Neither defendant nor any other witness testified that acetone is an ingredient, or a by-product, of the glue and solvent used at defendant's work on the day prior to his arrest, and, even if it were, defendant did not testify that he had inhaled the vapors of those materials or that they had come into contact with his skin. Neither defendant nor his proposed expert witness was competent to state whether acetone or toluene may be absorbed by the body through the breath or skin and be present in defendant's breath when he took the breath test, 11 hours after he had stopped work, in amounts that could implicate the integrity of a breathalyzer test result.
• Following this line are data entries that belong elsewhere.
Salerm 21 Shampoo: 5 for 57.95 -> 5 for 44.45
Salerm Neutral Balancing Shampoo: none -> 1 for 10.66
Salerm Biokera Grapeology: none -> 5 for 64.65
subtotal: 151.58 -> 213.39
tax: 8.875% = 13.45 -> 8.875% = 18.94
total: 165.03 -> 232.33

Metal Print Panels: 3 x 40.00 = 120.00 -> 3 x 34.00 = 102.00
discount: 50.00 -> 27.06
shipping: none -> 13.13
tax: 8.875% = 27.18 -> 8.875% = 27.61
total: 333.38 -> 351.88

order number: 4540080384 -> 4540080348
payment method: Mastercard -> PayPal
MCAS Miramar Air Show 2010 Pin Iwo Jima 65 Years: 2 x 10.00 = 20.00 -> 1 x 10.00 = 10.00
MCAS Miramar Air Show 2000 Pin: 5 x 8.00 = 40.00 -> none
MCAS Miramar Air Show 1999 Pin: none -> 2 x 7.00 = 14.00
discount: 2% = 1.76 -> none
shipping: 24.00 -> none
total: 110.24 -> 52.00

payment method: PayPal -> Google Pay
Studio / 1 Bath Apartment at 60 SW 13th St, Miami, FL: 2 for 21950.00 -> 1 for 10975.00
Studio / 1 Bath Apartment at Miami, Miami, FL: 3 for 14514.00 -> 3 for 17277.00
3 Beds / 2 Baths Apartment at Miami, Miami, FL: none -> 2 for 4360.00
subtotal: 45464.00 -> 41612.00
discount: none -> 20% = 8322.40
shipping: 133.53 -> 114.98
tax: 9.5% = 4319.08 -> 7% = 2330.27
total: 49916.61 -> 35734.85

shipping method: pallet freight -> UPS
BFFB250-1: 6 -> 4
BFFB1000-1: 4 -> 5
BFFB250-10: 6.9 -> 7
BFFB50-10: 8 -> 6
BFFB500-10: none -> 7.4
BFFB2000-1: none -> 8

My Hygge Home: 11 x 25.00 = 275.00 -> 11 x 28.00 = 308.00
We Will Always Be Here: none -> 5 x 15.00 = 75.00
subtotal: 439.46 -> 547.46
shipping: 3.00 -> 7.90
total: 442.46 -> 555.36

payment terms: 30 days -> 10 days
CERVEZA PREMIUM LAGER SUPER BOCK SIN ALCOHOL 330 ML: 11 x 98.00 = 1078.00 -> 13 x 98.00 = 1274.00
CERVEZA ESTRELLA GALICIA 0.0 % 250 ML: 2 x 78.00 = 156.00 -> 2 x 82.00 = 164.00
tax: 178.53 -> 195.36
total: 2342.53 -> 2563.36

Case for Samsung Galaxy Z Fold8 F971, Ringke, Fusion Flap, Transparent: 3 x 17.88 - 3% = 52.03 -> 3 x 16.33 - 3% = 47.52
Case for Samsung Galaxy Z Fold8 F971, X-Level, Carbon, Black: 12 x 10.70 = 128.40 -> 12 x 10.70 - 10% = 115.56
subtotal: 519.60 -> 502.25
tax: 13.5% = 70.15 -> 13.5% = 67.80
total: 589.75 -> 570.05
In any event, there was no challenge to the People's proof of a procedure to detect acetone in a breath sample and to eliminate its effects from the blood alcohol reading, and there was no challenge to the sufficiency of the proof that the Intoxilyzer 5000EN device used to measure defendant's blood alcohol content was working properly at the time of the test. Consequently, defendant has not demonstrated prejudice from the denial of his motion to reopen his testimony.

Defendant's argument that the trial court abused its discretion in failing to qualify the defense witness as an expert in the operation and maintenance of the instrument used to analyze his blood alcohol content is also without merit. Defendant does not state what evidence the witness would have offered that was material to the case aside from "factors that may have [affected] the reading." As a general rule, " the admissibility and limits of expert testimony lie primarily in the sound discretion of the trial court' " (People v Bedessie, 19 NY3d 147, 156 [2012], quoting People v Lee, 96 NY2d 157, 162 [2001]), and its determination " will not be disturbed in the absence of serious mistake, an error of law or abuse of discretion' " (People v Greene, 153 AD2d 439, 449-450 [1990], quoting Werner v Sun Oil Co., 65 NY2d 839, 840 [1985]). Expert qualifications may be acquired "from actual experience, from observation, or from study" (Prince, Richardson on Evidence § 7-304 [Farrell 11th ed]; see also Price v New York City Hous. Auth., 92 NY2d 553, 559 [1998]; Meiselman v Crown Hgts. Hosp., 285 NY 389, 398 [1941]), and thus, the fact that the witness was certified in the operation of instruments that differ from the Intoxilyzer 5000EN device only in minor aspects, and his experience with the Intoxilyzer 5000EN itself, might have supported a finding that he was qualified to testify as an expert. However, the defense never challenged the scientific reliability of the instrument generally, nor the sufficiency of the proof that the particular instrument used in defendant's test [*3]was operating properly, and the defense did not lay a foundation for expert testimony on any other matter.

Accordingly, the judgment of conviction is affirmed.

Tolbert, J.P., Garguilo and Connolly, JJ., concur.